◆ **Try it**
Once you reach the line containing "[81,771,145,788] (stdout). ->", write out that line and every remaining line of the records exactly.

◆ **Material provided**

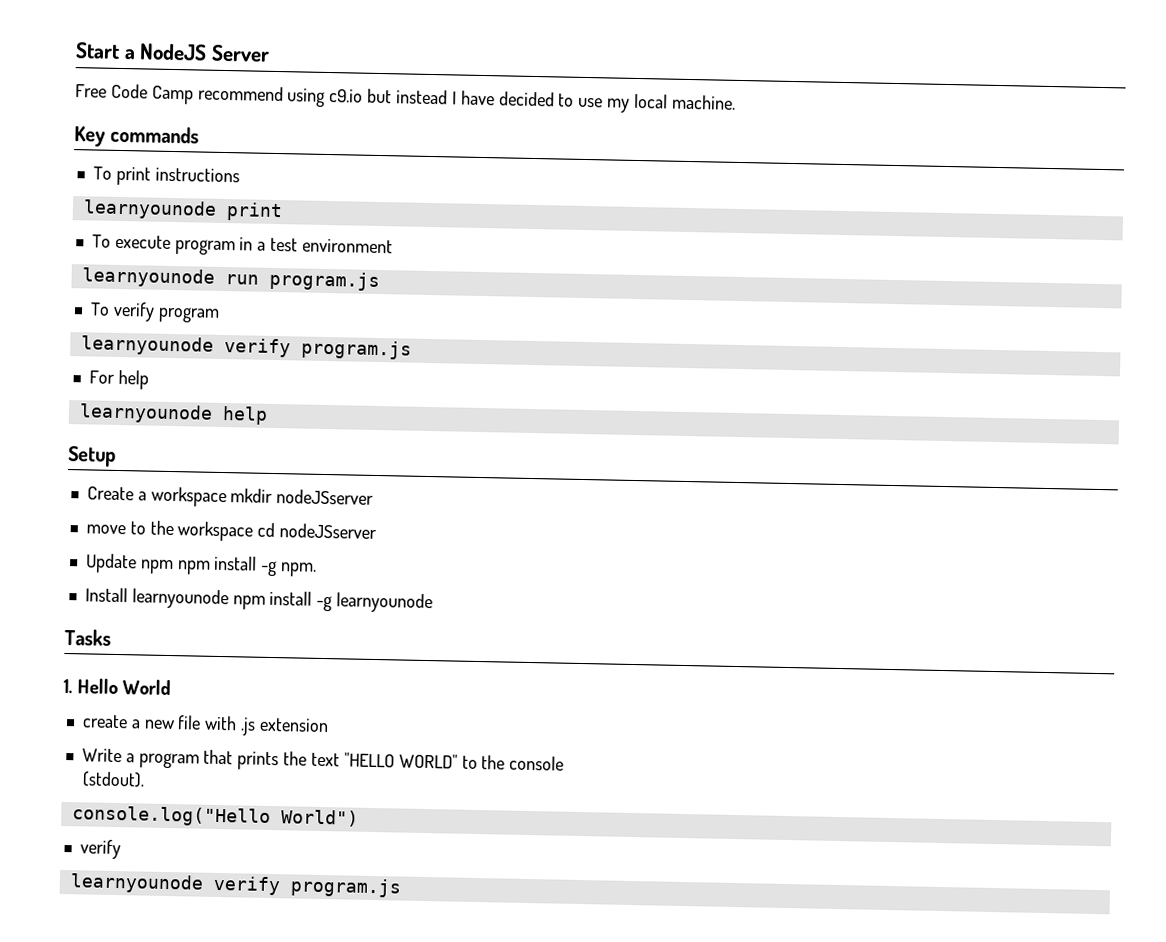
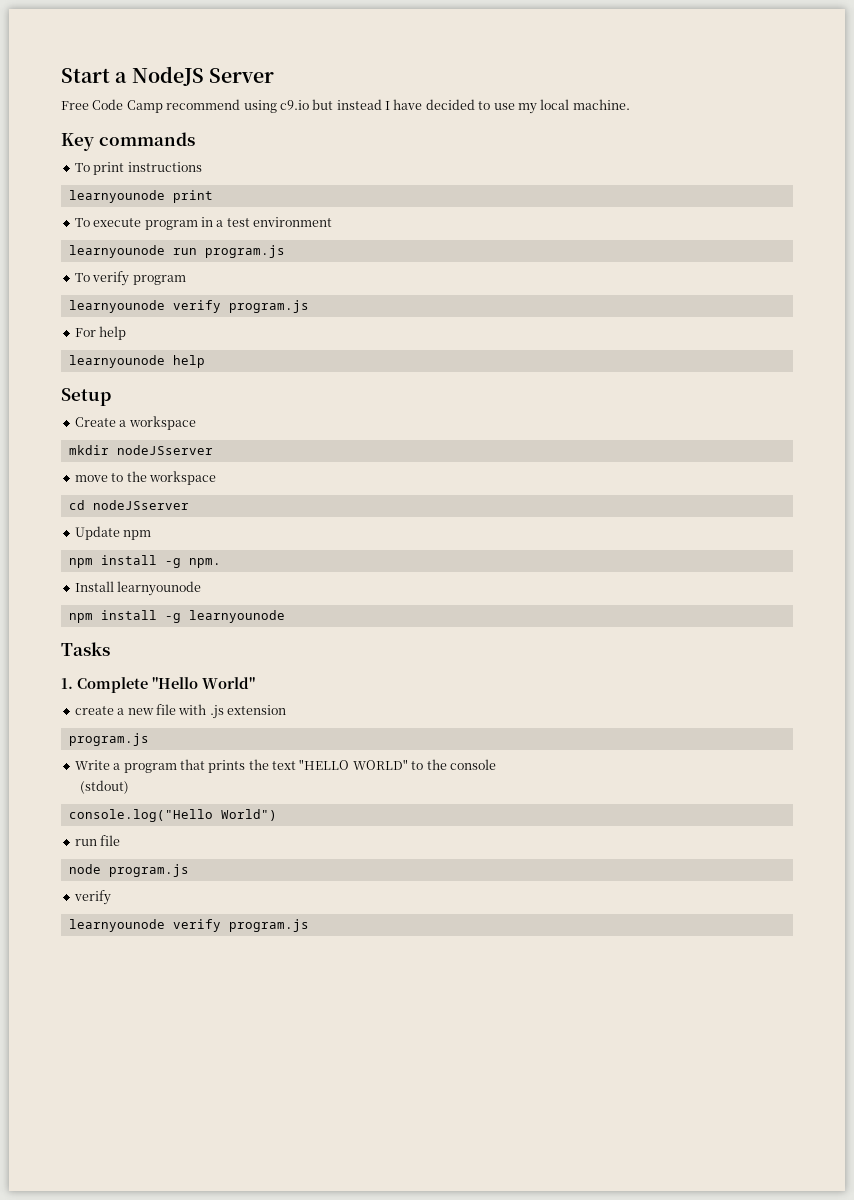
(227, 497) none -> (196, 423) //
(254, 531) none -> (216, 478) //
(174, 567) none -> (152, 535) //
(229, 599) none -> (202, 588) //
[77,678,172,696] Hello World -> [77,677,255,693] Complete "Hello World"
(329, 725) none -> [68,733,149,746] // program.js
[81,771,145,788] (stdout). -> [79,780,129,794] (stdout)
(359, 818) none -> [74,835,121,846] [68,864,189,877] // run file // node program.js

◆ **Result of the task**
[81,771,145,788] (stdout). -> [79,780,129,794] (stdout)
(359, 818) none -> [74,835,121,846] [68,864,189,877] // run file // node program.js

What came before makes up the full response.